BEGIN DATA TO USE
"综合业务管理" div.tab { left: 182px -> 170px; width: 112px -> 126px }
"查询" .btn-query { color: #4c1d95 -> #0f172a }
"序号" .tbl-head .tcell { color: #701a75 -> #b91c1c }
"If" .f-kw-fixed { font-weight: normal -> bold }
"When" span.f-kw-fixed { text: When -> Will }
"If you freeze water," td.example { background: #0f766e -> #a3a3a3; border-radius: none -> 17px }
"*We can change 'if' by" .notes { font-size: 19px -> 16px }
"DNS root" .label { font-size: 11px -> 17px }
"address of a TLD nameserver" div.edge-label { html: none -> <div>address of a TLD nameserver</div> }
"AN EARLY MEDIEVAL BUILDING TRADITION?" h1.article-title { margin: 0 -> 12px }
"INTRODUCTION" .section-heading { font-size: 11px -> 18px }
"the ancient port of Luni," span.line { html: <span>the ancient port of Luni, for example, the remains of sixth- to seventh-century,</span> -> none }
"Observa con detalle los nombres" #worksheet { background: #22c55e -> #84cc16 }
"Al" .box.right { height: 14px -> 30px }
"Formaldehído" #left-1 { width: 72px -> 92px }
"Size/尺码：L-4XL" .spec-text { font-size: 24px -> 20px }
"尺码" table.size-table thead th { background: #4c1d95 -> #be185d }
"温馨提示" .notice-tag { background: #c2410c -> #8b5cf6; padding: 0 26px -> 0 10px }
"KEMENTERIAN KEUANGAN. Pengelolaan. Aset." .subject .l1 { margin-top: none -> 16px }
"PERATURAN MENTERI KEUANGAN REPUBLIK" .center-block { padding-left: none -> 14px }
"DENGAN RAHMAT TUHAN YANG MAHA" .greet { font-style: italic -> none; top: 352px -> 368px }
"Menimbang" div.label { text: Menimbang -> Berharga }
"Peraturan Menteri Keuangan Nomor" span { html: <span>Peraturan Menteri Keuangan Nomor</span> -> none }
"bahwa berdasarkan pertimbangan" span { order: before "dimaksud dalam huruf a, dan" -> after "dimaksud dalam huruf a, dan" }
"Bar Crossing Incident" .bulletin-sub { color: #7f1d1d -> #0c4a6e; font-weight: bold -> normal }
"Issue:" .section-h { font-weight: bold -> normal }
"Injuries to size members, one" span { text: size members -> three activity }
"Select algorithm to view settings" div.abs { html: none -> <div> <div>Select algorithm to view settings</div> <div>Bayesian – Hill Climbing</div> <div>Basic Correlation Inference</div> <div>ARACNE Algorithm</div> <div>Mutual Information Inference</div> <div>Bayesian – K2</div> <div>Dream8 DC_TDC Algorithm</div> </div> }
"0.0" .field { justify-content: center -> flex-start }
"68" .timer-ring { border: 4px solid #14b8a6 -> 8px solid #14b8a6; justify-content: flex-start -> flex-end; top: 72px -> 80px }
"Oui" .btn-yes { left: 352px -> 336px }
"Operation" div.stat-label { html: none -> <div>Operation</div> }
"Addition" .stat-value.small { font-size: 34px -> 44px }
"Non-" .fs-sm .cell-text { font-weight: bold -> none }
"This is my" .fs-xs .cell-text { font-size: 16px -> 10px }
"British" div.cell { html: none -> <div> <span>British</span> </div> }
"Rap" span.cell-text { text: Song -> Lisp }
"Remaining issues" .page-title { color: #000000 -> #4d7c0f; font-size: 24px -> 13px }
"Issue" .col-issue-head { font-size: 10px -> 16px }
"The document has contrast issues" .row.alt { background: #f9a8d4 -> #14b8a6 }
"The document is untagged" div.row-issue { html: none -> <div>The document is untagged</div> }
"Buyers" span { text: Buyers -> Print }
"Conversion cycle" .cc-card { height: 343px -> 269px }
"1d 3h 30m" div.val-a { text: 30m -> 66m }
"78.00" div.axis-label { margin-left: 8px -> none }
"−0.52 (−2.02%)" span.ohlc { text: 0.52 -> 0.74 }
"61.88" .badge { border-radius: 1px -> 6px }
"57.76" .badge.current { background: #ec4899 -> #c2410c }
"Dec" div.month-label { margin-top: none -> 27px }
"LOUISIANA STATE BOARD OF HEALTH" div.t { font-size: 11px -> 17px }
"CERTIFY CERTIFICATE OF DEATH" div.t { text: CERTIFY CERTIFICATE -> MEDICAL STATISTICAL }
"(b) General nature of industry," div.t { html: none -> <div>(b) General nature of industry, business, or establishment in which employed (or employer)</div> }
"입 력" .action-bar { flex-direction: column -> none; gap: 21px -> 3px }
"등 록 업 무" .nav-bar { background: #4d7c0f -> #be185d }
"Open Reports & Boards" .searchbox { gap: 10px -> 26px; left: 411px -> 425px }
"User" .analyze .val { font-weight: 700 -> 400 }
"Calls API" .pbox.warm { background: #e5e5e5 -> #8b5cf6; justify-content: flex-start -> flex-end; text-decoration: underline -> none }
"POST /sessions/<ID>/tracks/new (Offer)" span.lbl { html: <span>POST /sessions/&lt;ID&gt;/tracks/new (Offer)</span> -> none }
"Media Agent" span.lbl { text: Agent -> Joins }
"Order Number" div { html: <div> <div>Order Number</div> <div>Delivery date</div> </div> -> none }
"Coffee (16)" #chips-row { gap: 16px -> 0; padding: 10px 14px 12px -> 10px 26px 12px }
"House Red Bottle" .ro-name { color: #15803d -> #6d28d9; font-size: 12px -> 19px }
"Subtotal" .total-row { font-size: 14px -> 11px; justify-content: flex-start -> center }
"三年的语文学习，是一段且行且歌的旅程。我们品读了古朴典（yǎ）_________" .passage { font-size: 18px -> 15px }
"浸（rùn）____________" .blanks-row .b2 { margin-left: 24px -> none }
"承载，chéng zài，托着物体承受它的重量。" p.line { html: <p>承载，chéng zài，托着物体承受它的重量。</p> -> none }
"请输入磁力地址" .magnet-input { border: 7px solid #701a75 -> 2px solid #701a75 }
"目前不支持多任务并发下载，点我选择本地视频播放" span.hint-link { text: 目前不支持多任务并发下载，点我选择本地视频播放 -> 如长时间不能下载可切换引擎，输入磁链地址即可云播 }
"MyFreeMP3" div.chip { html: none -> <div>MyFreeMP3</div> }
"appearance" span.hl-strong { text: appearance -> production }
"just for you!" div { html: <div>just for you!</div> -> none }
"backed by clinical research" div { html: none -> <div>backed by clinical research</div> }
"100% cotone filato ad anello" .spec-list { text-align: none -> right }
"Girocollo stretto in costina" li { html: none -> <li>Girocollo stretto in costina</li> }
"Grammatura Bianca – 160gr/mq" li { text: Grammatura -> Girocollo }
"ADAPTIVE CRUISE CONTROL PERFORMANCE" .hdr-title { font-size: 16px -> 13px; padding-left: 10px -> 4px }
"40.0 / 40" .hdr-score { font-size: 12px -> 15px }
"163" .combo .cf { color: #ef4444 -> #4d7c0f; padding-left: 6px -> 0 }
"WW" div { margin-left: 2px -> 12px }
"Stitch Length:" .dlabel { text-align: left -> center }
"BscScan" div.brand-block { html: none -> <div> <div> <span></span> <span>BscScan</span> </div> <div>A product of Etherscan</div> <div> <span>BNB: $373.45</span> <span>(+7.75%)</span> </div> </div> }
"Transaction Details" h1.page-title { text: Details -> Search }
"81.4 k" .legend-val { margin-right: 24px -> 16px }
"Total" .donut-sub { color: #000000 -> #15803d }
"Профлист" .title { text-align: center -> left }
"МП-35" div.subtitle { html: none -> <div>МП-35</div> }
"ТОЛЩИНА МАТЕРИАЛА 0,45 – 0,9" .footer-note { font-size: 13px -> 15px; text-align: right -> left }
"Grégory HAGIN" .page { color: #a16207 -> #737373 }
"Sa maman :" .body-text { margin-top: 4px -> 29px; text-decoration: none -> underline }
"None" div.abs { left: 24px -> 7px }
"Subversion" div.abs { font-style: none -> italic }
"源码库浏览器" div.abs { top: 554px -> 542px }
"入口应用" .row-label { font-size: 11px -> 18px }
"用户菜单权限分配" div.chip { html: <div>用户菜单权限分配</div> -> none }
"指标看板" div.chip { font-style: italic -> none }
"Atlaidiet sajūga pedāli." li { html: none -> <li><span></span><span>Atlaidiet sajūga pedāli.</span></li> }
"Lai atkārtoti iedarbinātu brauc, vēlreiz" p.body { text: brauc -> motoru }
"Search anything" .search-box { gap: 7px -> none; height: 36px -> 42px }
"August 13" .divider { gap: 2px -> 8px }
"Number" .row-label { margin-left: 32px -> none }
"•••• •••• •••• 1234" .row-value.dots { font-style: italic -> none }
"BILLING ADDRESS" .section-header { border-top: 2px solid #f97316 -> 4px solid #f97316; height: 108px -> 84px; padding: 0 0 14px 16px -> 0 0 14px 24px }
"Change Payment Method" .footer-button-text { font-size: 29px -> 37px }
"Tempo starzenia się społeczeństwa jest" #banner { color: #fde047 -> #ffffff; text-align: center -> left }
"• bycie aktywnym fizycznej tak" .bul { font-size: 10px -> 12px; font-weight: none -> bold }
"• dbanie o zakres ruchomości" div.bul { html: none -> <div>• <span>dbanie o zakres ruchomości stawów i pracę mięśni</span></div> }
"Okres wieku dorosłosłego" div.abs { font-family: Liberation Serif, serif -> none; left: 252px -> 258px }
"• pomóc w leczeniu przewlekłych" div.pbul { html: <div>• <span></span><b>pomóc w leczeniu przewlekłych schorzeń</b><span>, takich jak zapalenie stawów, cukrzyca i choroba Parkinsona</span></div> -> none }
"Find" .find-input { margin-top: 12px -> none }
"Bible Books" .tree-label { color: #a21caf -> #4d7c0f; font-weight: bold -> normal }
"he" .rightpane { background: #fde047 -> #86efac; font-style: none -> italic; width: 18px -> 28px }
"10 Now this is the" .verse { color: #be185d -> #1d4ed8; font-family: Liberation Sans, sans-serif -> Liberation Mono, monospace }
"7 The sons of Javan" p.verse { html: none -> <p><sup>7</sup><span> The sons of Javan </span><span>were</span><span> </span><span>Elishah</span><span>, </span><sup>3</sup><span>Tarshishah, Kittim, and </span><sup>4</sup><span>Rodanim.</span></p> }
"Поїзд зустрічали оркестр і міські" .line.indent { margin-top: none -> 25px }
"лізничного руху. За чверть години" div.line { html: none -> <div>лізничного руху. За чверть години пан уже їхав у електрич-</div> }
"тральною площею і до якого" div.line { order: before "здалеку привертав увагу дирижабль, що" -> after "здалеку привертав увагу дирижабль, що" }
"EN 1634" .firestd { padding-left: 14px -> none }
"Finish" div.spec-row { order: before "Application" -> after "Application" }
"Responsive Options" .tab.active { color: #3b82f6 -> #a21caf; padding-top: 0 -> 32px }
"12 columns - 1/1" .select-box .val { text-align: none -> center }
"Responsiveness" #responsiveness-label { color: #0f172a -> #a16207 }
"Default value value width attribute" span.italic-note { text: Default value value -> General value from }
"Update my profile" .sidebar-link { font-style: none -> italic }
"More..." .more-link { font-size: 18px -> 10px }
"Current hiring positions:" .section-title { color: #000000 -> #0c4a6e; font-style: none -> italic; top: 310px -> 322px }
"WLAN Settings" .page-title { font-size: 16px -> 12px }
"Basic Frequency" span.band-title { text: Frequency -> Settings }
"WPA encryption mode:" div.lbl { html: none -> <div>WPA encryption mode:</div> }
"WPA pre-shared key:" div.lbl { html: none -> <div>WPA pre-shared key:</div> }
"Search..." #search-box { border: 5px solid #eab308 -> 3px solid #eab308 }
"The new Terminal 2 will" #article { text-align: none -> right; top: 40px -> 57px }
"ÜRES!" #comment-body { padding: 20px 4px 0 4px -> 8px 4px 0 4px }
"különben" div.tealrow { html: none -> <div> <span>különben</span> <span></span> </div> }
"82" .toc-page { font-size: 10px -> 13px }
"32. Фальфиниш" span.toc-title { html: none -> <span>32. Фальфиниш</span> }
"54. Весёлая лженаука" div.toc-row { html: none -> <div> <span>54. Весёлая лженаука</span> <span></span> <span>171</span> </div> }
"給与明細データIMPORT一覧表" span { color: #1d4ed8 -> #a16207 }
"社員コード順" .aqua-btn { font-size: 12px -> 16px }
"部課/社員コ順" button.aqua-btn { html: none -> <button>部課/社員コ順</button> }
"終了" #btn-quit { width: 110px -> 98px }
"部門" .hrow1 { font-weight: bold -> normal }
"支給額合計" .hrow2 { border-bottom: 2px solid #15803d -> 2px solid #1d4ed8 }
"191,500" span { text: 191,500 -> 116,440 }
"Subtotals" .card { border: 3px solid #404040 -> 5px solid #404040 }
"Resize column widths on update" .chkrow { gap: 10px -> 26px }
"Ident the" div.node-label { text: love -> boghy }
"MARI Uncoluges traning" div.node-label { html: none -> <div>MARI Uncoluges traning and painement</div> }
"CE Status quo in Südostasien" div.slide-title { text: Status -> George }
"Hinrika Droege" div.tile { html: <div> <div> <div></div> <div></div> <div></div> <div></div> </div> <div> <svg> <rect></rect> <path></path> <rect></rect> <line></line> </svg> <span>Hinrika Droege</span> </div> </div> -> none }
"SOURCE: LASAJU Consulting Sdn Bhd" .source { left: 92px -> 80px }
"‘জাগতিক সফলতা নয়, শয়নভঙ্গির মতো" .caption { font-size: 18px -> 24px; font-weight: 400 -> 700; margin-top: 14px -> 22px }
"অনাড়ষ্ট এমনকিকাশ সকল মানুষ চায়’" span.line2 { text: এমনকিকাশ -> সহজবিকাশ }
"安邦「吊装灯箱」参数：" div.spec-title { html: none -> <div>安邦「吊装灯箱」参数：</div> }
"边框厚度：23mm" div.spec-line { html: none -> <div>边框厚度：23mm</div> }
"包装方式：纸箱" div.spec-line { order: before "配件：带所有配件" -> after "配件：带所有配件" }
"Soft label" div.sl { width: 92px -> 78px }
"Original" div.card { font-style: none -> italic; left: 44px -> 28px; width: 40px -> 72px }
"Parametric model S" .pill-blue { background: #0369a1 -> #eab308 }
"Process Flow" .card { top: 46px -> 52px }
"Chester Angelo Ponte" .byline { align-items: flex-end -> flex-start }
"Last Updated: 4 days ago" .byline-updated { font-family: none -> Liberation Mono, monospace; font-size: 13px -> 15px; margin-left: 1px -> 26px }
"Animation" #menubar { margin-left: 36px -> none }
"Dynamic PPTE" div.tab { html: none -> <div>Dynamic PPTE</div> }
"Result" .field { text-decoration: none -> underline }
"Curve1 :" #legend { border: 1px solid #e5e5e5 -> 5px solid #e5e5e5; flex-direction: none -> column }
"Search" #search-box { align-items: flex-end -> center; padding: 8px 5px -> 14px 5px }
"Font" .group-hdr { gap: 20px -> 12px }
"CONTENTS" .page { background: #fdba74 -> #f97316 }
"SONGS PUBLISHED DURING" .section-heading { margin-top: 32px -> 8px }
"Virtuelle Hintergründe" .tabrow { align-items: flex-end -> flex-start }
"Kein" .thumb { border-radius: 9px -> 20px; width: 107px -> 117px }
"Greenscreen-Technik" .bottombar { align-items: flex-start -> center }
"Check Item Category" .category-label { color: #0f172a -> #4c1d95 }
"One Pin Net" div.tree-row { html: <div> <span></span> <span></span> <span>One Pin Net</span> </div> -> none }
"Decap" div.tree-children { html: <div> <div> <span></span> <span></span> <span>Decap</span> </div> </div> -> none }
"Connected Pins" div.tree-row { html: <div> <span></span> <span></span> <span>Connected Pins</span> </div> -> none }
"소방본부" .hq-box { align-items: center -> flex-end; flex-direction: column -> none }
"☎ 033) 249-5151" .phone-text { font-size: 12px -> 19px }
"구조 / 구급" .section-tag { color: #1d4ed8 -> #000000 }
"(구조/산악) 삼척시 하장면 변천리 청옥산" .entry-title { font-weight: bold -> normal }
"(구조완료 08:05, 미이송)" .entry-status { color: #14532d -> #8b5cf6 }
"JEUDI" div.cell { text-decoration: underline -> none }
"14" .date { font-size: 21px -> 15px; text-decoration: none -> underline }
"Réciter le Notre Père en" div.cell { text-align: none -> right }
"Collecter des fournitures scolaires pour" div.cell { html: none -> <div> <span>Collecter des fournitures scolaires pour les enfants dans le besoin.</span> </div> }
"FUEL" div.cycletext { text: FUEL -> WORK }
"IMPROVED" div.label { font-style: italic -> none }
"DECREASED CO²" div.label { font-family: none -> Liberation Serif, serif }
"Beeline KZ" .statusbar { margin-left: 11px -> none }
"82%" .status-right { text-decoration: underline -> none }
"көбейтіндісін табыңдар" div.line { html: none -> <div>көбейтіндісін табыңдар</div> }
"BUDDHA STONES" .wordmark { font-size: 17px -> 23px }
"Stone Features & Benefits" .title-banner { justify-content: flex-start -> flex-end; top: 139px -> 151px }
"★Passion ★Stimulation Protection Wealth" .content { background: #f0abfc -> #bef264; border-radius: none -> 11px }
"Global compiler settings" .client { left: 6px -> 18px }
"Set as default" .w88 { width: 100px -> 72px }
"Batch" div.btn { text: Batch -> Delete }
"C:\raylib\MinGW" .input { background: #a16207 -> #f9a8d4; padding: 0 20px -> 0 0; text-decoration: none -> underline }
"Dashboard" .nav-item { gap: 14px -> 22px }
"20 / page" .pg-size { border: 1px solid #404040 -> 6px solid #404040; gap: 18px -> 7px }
END DATA TO USE
:: EXERCISE BRIEF ::
Each line of the entries where the string "input" occurs should be shown.

:: TASK RESULT ::
"请输入磁力地址" .magnet-input { border: 7px solid #701a75 -> 2px solid #701a75 }
"Find" .find-input { margin-top: 12px -> none }
"C:\raylib\MinGW" .input { background: #a16207 -> #f9a8d4; padding: 0 20px -> 0 0; text-decoration: none -> underline }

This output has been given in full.